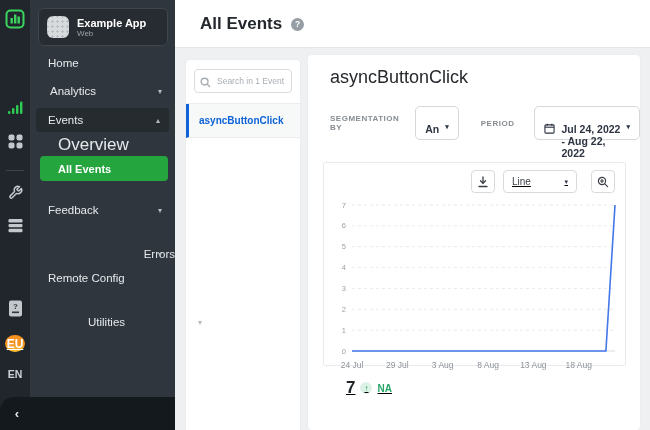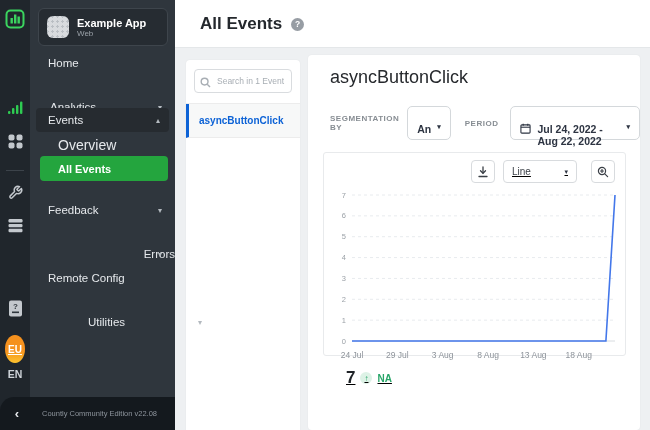"Analytics" div.nav-item { top: 96px -> 80px }
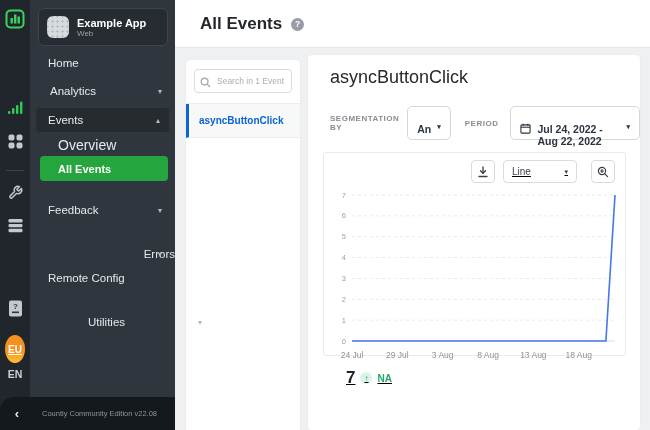"SEGMENTATION BY" .controls { gap: 8px -> 16px }
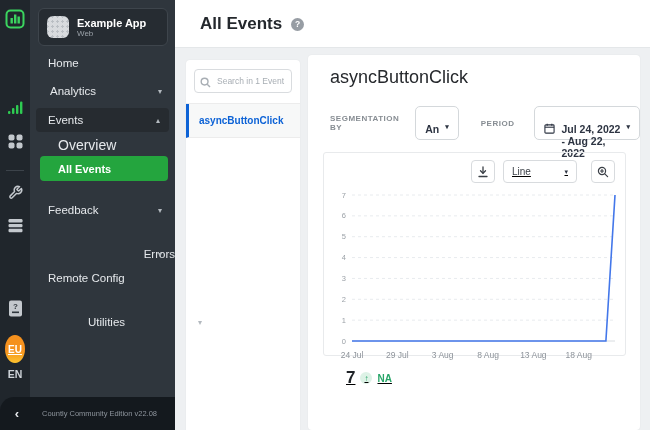"Overview" .nav-item.sub { font-size: 14px -> 17px }
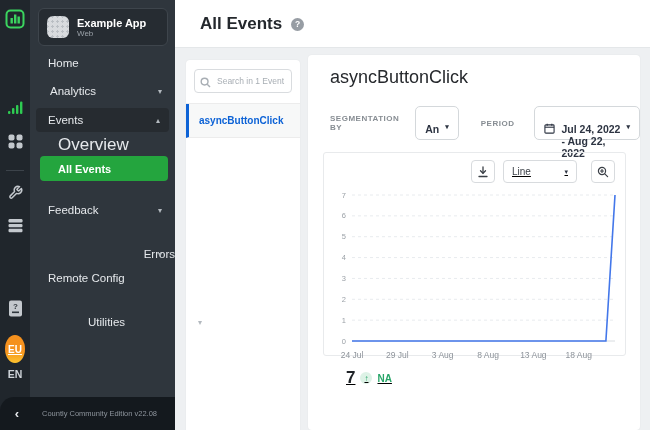"Line" .chart-card { top: 97px -> 107px }
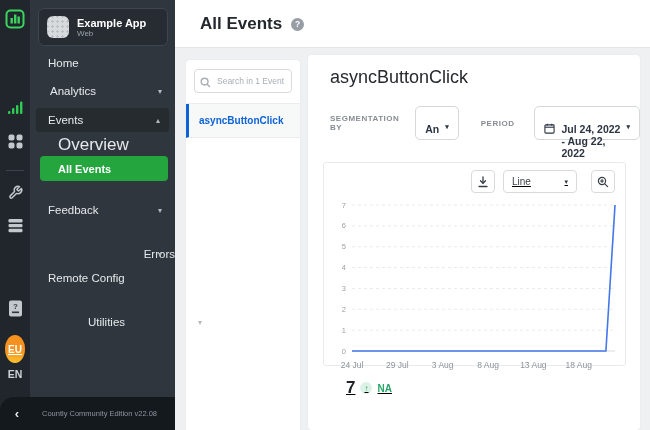"EU" .avatar { font-size: 10px -> 12px; height: 28px -> 17px }
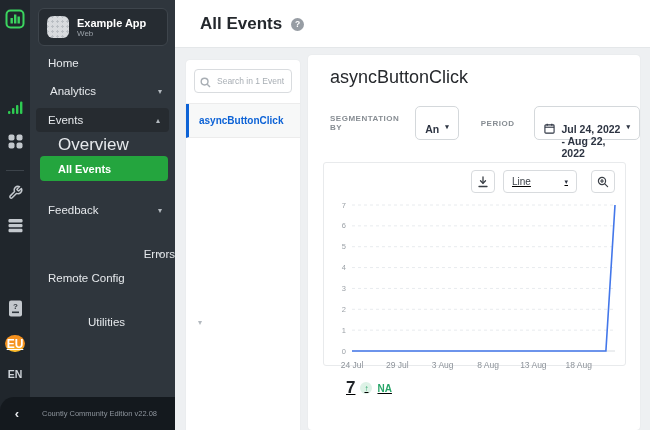"Countly Community Edition v22.08" div.footer-text { html: <div>Countly Community Edition v22.08</div> -> none }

====

What you have to do: Beginning with the line that contains "font-size: 10px ->" and ending with the last line of the data above, output those lines exactly and nothing more, without any pictures.

Reply:
"EU" .avatar { font-size: 10px -> 12px; height: 28px -> 17px }
"Countly Community Edition v22.08" div.footer-text { html: <div>Countly Community Edition v22.08</div> -> none }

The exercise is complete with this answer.